- [Problem statement] Would you please transcribe, exactly as written, the lines of the entries below starting at the one that holds "invoice number: INV-90693 -> INV-90993" and ending at the one that holds "Koka plāksnīte ar", both included?

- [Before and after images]
■ ■ ■ ■ ■

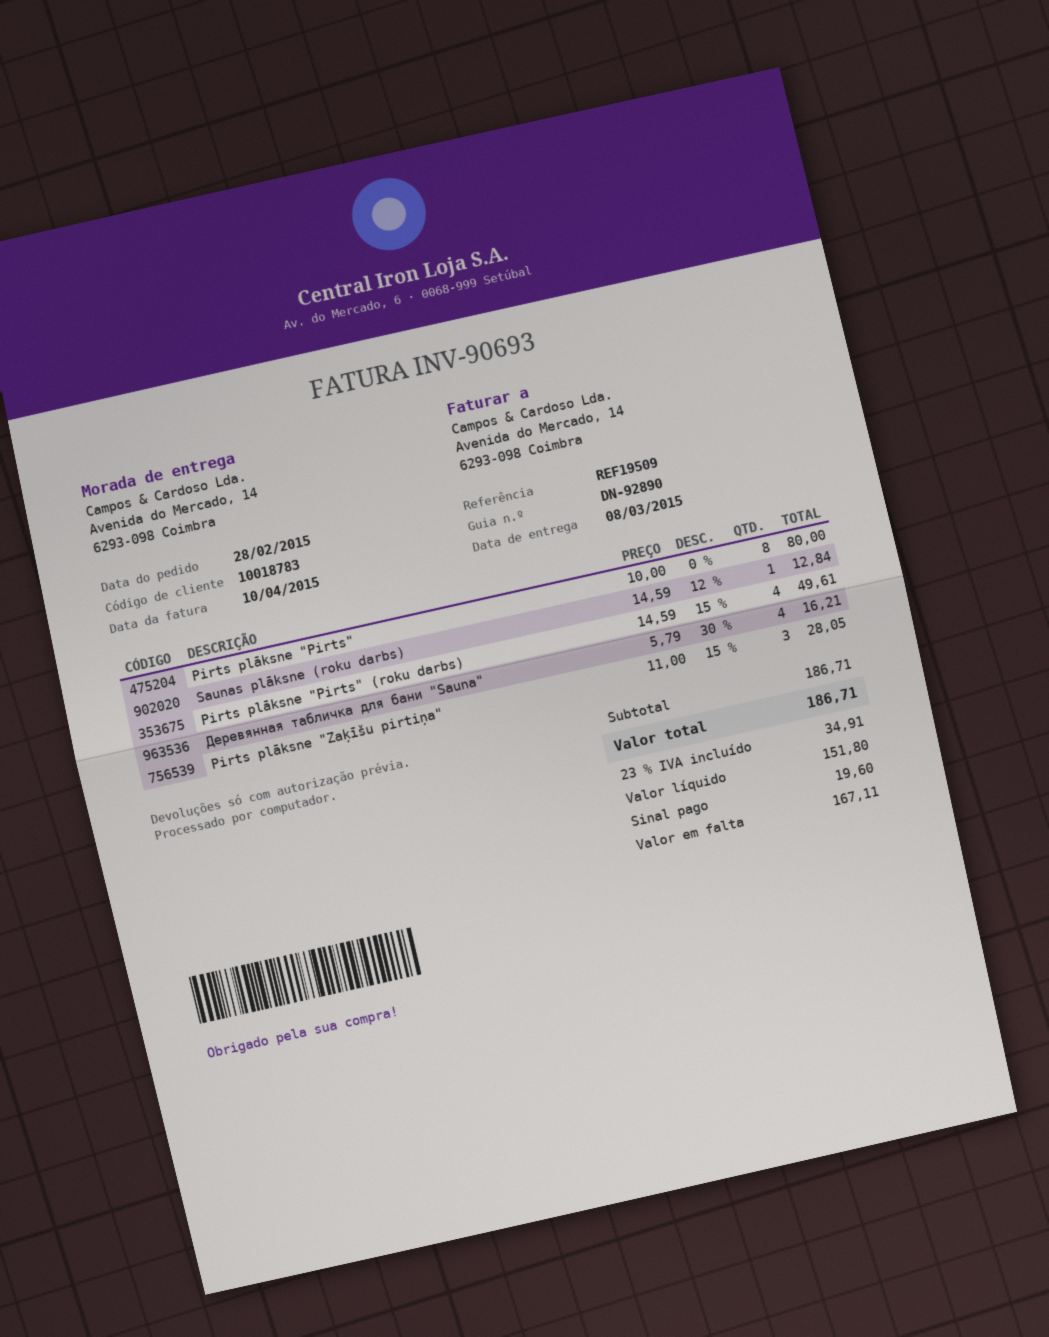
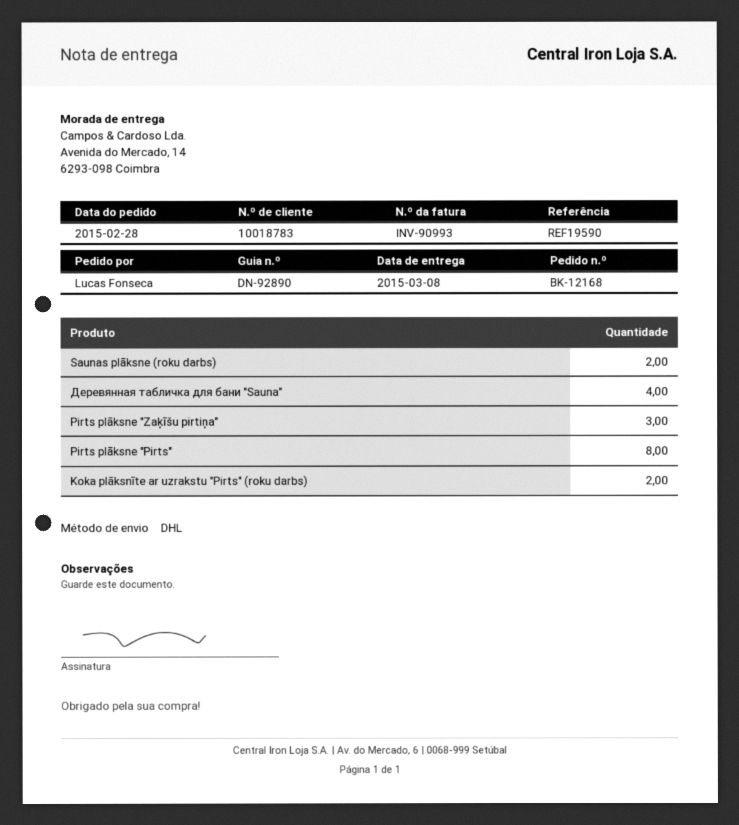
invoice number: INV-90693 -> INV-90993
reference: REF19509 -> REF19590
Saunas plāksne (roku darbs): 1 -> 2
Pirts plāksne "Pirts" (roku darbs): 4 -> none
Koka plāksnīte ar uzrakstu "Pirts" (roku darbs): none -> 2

■ ■ ■ ■ ■

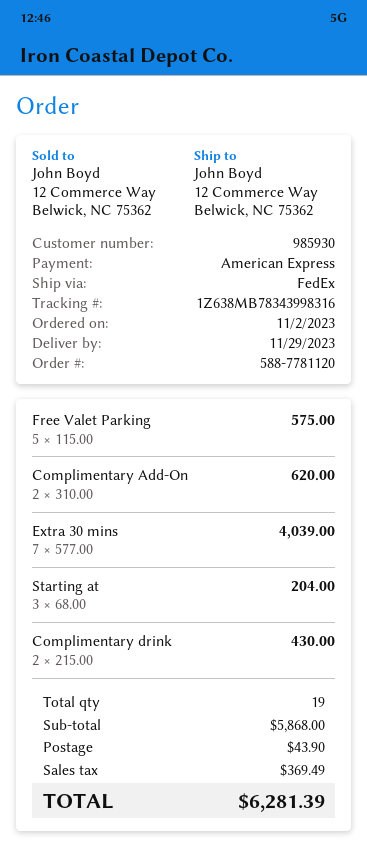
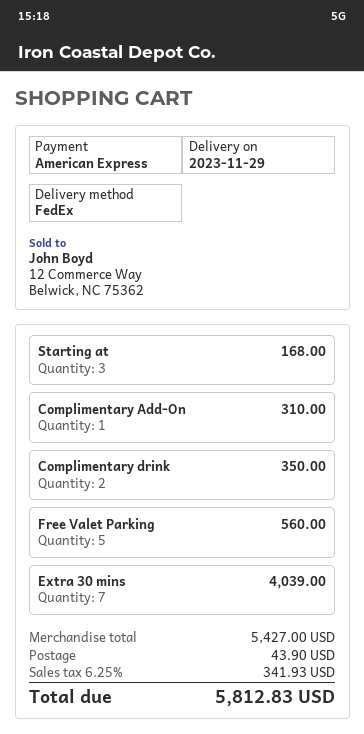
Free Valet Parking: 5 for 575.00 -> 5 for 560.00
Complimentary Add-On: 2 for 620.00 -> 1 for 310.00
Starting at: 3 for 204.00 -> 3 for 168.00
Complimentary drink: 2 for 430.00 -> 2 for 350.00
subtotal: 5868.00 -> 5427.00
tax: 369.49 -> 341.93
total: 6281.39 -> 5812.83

■ ■ ■ ■ ■

- [Answer for the task]
invoice number: INV-90693 -> INV-90993
reference: REF19509 -> REF19590
Saunas plāksne (roku darbs): 1 -> 2
Pirts plāksne "Pirts" (roku darbs): 4 -> none
Koka plāksnīte ar uzrakstu "Pirts" (roku darbs): none -> 2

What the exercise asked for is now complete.